When Modi 1.0 announced demonetization in 2016, some middle-class Indians rejoiced. They thought the black moneyed super rich would finally be taken to task. On July 5, middle-class Indians had a similar feeling as Nirmala Sitharaman slapped enhanced income tax surcharge on the super rich.
Though Sitharaman in her maiden Budget did not give any major tax benefit to the middle-class, she has in effect won their hearts by 'taxing' the rich. Super rich will have to pay upwards of Rs 15,000 crore as they gulp down this bitter pill for the sake of 'Nation Development'. There is no change in personal income tax slab for middle-class Indians.
However, the surcharge that the rich have to pay has seen an increase. "...in view of rising income levels, those in the highest income brackets, need to contribute more to the nation’s development. I, therefore, propose to enhance surcharge on individuals having taxable income from Rs 2 crore to Rs 5 crore, and Rs 5 crore and above so that effective tax rates for these two categories will increase by around 3 % and 7 % respectively," Sitharaman said in her Budget speech.
The surcharge proposed to be levied on those having taxable income of more than Rs 2 crore but up to Rs 5 crore will be at the rate of 25%. Earlier, this was 15%. This equates to a steep 10 percentage point hike. Effectively, this segment of rich people will now pay 39% income tax compared to 35.88% income tax earlier.
For those with taxable income of more than Rs 5 crore, the surcharge proposed to be levied at 37% compared to 15% previously, meaning a 22 percentage point hike. This effectively means that these super earners will pay income tax at 42.7% rate compared to 35.88% earlier.
"Increase in surcharge on income tax for HNIs would affect 60,000 assessees and raise Rs 15,000 crore to Rs 18,000 crore over the year going by statistics for Assessment Year 2017-18," says Dhiraj Relli, MD & CEO, HDFC Securities.
Some are calling the surcharge hike a negative thing for markets. "The biggest dampener of market sentiment was for the HNIs where surcharge on personal income tax was increased," says Dinesh Rohira, Founder and chief executive officer at 5nance.com.
Some experts are surprised. "The increase in effective tax rate on high net worth individuals (those earnings more than Rs. 2 crore annually), and especially for the super rich (those earning Rs 5 crore and above annually)—where effective tax rate has been increased by 7%, has been a surprise move," says Sampath Reddy, CIO, Bajaj Allianz Life.
ETFs, buyback tax
Meanwhile, the finance minister has talked about using the ELSS (tax saving MF) for Exchange Traded Funds (ETFs) to raise disinvestment proceeds.

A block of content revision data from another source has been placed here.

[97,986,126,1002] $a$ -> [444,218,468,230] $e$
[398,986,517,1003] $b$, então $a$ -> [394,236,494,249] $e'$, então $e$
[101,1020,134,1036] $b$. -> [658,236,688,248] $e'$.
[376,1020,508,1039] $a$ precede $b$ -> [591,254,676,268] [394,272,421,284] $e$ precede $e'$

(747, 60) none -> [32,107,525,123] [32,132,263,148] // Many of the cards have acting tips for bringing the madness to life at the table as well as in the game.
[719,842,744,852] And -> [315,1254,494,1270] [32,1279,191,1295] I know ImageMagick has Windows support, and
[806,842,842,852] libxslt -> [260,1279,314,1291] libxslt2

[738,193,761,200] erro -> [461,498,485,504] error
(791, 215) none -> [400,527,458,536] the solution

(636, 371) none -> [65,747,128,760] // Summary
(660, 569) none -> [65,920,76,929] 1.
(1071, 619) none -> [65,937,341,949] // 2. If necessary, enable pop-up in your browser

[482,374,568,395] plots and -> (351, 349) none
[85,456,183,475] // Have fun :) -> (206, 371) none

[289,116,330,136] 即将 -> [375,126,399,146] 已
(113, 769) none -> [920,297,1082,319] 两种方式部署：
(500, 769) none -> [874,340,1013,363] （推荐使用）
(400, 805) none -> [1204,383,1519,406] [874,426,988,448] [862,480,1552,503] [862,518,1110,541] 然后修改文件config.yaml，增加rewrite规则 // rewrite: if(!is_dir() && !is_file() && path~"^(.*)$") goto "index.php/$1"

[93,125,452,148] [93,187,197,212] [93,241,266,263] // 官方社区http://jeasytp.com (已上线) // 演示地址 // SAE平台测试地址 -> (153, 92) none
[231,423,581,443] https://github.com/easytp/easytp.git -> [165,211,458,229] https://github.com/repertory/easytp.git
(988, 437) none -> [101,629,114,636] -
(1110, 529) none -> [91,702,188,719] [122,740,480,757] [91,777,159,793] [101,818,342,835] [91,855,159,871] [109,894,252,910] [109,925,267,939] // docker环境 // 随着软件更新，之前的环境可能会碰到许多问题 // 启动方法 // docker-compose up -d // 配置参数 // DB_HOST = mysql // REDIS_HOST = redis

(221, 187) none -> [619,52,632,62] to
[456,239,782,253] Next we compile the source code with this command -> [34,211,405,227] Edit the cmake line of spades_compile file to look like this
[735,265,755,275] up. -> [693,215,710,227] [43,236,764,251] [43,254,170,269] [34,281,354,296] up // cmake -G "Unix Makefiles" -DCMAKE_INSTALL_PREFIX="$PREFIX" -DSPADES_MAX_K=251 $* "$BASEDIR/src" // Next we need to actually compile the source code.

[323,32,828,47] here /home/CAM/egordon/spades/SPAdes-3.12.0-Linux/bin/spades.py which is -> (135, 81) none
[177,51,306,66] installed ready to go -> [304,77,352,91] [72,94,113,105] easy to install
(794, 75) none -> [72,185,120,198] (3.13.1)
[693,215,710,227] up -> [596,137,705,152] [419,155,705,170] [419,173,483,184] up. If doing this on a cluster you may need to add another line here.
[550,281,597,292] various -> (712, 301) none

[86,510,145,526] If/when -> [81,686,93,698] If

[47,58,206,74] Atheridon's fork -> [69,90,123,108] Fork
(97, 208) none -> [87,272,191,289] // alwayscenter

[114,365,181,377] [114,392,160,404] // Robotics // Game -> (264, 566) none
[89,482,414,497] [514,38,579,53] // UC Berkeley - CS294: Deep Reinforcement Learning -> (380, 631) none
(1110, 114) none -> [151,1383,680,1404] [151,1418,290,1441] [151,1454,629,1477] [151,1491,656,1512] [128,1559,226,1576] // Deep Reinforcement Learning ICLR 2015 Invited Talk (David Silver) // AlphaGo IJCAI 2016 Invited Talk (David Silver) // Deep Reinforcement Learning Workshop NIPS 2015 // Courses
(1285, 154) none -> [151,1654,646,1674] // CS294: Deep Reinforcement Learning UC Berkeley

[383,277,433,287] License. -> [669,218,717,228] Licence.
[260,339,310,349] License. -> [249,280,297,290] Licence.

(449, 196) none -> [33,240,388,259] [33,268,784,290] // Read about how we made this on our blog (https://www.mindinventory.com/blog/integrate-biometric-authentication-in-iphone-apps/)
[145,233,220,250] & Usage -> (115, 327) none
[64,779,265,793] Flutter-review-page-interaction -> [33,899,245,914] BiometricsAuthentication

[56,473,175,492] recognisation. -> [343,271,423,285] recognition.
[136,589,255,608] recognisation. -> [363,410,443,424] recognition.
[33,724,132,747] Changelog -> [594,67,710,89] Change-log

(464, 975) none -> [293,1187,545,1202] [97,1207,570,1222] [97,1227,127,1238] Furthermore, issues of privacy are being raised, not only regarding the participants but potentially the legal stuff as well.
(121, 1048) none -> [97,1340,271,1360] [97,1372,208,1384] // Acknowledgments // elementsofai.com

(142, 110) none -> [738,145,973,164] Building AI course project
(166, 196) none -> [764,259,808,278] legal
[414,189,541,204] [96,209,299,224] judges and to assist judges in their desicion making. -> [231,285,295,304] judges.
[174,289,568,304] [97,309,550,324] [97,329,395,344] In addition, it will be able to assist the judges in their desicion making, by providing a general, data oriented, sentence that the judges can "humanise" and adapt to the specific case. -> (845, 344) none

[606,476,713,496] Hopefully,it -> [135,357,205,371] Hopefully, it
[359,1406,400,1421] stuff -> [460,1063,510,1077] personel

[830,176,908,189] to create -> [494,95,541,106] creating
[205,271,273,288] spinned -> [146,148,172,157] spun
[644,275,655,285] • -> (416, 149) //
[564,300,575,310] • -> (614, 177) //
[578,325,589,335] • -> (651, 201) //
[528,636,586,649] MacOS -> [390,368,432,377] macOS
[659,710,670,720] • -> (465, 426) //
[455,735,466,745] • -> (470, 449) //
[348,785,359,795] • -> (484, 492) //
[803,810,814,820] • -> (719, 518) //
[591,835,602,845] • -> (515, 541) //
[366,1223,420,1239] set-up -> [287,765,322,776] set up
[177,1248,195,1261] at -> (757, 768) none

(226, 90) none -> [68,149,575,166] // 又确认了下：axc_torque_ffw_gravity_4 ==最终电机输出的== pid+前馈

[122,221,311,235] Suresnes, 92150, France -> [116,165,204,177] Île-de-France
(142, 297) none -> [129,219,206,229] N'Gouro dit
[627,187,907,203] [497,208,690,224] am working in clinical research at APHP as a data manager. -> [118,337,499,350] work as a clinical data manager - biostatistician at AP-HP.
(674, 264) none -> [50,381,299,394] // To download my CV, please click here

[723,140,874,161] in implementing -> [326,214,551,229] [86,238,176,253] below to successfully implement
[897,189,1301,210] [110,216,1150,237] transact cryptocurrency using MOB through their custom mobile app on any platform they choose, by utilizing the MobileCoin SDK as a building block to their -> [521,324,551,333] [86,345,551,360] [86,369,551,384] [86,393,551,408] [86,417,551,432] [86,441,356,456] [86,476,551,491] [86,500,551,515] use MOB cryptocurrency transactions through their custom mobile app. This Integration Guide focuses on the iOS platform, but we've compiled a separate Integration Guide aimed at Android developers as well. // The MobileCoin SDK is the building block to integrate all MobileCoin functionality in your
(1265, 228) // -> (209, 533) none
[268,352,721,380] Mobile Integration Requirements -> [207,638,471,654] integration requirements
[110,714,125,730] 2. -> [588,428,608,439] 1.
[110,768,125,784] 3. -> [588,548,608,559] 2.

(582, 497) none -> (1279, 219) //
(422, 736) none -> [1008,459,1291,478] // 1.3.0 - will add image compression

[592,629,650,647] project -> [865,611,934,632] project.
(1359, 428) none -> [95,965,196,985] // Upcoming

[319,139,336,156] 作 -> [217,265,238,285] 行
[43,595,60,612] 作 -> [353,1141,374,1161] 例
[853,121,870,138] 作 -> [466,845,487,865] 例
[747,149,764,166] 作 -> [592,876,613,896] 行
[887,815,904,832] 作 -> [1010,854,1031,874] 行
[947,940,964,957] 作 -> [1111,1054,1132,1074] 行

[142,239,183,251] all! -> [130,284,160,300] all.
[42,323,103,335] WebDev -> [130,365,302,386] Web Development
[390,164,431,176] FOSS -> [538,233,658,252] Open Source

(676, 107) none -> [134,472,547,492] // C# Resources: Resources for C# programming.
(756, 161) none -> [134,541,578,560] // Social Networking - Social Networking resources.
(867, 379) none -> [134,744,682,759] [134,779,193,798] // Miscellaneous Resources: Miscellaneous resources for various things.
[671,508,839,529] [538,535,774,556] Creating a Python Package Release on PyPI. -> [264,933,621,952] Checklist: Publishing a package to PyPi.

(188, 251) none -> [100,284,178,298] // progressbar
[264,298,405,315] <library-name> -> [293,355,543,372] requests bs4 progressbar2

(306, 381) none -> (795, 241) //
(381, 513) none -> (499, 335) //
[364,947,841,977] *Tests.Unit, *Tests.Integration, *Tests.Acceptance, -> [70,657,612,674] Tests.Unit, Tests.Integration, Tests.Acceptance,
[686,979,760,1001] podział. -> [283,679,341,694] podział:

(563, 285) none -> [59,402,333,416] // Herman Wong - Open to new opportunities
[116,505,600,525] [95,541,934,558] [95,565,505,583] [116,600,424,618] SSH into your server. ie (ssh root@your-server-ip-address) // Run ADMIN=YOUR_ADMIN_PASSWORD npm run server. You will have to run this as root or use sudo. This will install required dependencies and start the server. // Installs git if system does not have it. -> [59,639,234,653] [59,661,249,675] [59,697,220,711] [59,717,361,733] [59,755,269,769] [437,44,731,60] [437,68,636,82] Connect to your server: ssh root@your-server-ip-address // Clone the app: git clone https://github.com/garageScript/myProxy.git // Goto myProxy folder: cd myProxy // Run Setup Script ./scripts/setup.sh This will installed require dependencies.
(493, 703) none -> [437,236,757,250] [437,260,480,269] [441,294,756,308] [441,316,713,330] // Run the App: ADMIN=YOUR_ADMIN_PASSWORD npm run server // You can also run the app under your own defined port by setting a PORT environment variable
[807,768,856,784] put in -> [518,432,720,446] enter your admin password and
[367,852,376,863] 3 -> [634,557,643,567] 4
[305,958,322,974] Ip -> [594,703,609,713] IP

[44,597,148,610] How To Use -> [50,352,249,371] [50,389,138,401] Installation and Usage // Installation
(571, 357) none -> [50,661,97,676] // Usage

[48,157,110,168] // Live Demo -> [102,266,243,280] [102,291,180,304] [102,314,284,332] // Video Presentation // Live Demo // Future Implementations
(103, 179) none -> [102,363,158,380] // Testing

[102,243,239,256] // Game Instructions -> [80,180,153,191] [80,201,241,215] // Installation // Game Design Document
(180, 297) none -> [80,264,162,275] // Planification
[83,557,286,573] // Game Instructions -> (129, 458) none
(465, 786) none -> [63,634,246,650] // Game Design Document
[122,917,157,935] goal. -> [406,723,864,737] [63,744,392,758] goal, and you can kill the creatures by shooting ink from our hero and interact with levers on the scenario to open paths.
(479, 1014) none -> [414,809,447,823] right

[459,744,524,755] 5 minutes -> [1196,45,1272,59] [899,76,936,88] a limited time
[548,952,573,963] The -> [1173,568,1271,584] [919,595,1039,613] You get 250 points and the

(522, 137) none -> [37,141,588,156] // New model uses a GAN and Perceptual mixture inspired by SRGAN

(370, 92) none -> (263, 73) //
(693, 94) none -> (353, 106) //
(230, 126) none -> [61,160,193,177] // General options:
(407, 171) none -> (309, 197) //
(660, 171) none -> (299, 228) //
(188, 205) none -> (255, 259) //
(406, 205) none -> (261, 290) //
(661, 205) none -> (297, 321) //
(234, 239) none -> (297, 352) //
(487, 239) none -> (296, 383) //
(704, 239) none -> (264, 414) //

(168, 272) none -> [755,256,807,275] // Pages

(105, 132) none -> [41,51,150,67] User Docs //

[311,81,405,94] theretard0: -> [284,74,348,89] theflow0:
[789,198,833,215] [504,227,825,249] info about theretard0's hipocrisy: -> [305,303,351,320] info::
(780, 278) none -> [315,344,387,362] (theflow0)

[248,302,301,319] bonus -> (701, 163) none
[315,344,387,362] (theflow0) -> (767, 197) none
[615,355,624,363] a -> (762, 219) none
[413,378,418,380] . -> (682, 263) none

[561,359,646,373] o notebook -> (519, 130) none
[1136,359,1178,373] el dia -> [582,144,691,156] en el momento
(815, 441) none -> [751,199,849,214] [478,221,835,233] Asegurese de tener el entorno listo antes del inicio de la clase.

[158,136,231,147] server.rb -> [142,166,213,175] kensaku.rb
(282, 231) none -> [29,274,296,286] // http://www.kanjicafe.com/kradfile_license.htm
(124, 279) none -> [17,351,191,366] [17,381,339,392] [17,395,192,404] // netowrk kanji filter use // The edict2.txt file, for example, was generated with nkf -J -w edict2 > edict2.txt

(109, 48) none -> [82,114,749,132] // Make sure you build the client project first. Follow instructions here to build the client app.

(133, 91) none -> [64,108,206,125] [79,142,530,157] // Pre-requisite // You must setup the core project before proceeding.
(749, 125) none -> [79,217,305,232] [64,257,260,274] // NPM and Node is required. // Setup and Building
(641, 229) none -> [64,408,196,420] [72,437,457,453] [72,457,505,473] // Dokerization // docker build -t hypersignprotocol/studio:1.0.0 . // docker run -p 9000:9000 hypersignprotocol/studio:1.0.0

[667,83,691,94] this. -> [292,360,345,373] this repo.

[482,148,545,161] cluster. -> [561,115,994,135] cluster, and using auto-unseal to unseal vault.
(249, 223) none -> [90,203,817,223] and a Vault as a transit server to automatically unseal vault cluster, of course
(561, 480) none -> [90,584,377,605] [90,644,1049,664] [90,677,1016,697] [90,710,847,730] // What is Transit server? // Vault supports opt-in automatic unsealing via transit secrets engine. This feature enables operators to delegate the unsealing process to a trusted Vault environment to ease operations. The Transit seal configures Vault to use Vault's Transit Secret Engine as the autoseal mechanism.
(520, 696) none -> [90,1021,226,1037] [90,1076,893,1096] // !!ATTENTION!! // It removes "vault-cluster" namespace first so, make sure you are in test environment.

“The government has laid steep revenue target on disinvestment. CPSE ETF has been successful to a large extent and the government is looking for greater participation from the general public on this account. Hence, the government will offer an investment option on lines of ELSS (tax breaks) for ETF investing in CPSE’s. This should encourage long term investments in CPSE’s and also provide an alternative investment option to the retail investor which is tax efficient.
The government would also concession on STCG tax in addition to extending concession on LTCG tax on FoF set up for disinvestments in CPSE’s," says Akhil Mittal, senior fund manager, Tata Mutual Fund. Disinvestment is a stated priority, and extending tax incentives to retail investors in CPSEs oriented ETFs will provide a big push to this category, hopefully, both for equity and debt ETFs, according to Radhika Gupta, Chief Executive Officer, Edelweiss Asset Management.
The government has proposed tax benefits for mutual funds in IFSC in GIFT City and also on income distributed by mutual funds derived from transactions on stock exchanges set up in such IFSC in Gift city. This looks good visionary step but might not translate to immediate actionable, as per Mittal. Separately, the Union Budget proposed tweaks in taxation for stock buybacks. Exemption enjoyed by the shareholder of a listed company on income arising on account of buyback of shares has been withdrawn with effect from 5th July 2019.
"Simultaneously, a listed company is now required to pay tax on buyback under section 115QA at the rate of 20% plus applicable surcharge and cess," says Ashok Shah, Partner, N A Shah Associates LLP. Effect of this provision is that a listed company whose buyback is still open today would be taxed at the rate of 20% plus surcharge and cess on the amount of consideration paid less issue price of such shares. This would impact buyback by all listed company in future, he added. (The author is a journalist with 14 years of experience)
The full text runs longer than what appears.